The traditional workplace model is backfiring because businesses aren’t taking advantage of technology the way they should and workers face the strain of more personal demands and longer commutes, said Semler, whose first book was the million-seller “Maverick,” which outlined some of Semco’s innovative strategies.

“People are really in a bit of madness out there,” he said. “The whole architecture isn’t working anymore.”

But before any employees lick their chops at the prospect of six-figure sloth, be warned: Semler is hardly advocating a $200,000-a-year civil service gig. He’s just explaining how the right employees can thrive in groups of 10 or 12 and manage themselves, and are even able to move between groups to find more rewarding work.

“The corporate control disappears,” he explains, “but the peer control does not.”

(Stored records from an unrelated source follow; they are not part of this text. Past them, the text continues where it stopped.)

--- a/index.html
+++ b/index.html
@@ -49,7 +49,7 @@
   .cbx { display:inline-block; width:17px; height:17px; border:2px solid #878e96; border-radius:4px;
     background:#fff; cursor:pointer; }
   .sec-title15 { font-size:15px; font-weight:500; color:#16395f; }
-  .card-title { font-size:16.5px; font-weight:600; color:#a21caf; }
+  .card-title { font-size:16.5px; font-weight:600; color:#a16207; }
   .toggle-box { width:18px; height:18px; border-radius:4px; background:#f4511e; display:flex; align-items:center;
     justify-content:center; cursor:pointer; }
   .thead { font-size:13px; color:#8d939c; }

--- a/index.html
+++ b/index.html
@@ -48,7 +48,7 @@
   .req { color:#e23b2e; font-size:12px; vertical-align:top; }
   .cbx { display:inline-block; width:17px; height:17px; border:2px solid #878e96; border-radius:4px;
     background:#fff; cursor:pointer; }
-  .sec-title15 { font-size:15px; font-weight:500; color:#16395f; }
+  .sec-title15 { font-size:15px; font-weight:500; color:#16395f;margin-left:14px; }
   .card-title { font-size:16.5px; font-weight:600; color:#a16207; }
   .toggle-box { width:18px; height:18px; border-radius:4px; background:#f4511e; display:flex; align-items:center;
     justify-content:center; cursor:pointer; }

Semco emphasizes openness, communication and agility, which might explain why the company is in everything from machinery to professional services to high-tech. Sure, employees set their own salaries, Semler says, but everyone’s salary is posted on the intranet. So are the evaluations of managers, market data, the company’s financial results, customer surveys and even salary surveys for competitors.

Every six months, the small groups within Semco outline the projects they want to work on, determine budgets for themselves and list which people are needed to succeed. So if you want to set your salary at 200 grand and list your main skill as cultivating nose hair, don’t bet on getting chosen for any team. Bet instead that you will have to adjust your sights — or see yourself collecting unemployment checks.

The same goes for managers who attract nasty comments on performance appraisals from their employees. If no one is willing to work under you, it’s kind of hard to be a manager.

When you operate with small groups, you create the potential for more trust and more freedom, Semler explains. People know they have to get the job done to stay employed, but they also have chosen peers and managers that they trust and respect. The results are what matters — not whether someone is sitting in a cubicle or on a beach from 2 to 4 on some Monday afternoon.

Semler says some of his workers do lounge on the beach during weekdays, but more than one-quarter of Semco employees can be found online at 8 p.m. on a Sunday, so they are hardly goofing off. They are finding ways to balance work and life, and reduce some of the daily nuisances like traffic and long lines.

“Freedom given to a responsible adult,” Semler says, “is zero risk.”

For rank-and-filers stuck in a traditional workplace, Semler suggests taking small steps with your boss. As a group, ask management to give you a role in screening your potential manager.

Individually, as you perform well and impress your boss, push for more flexibility in your work schedule and ask for chances to work away from your office, if that’s what you want.

“I think everybody is willing to exchange performance for freedom,” Semler says.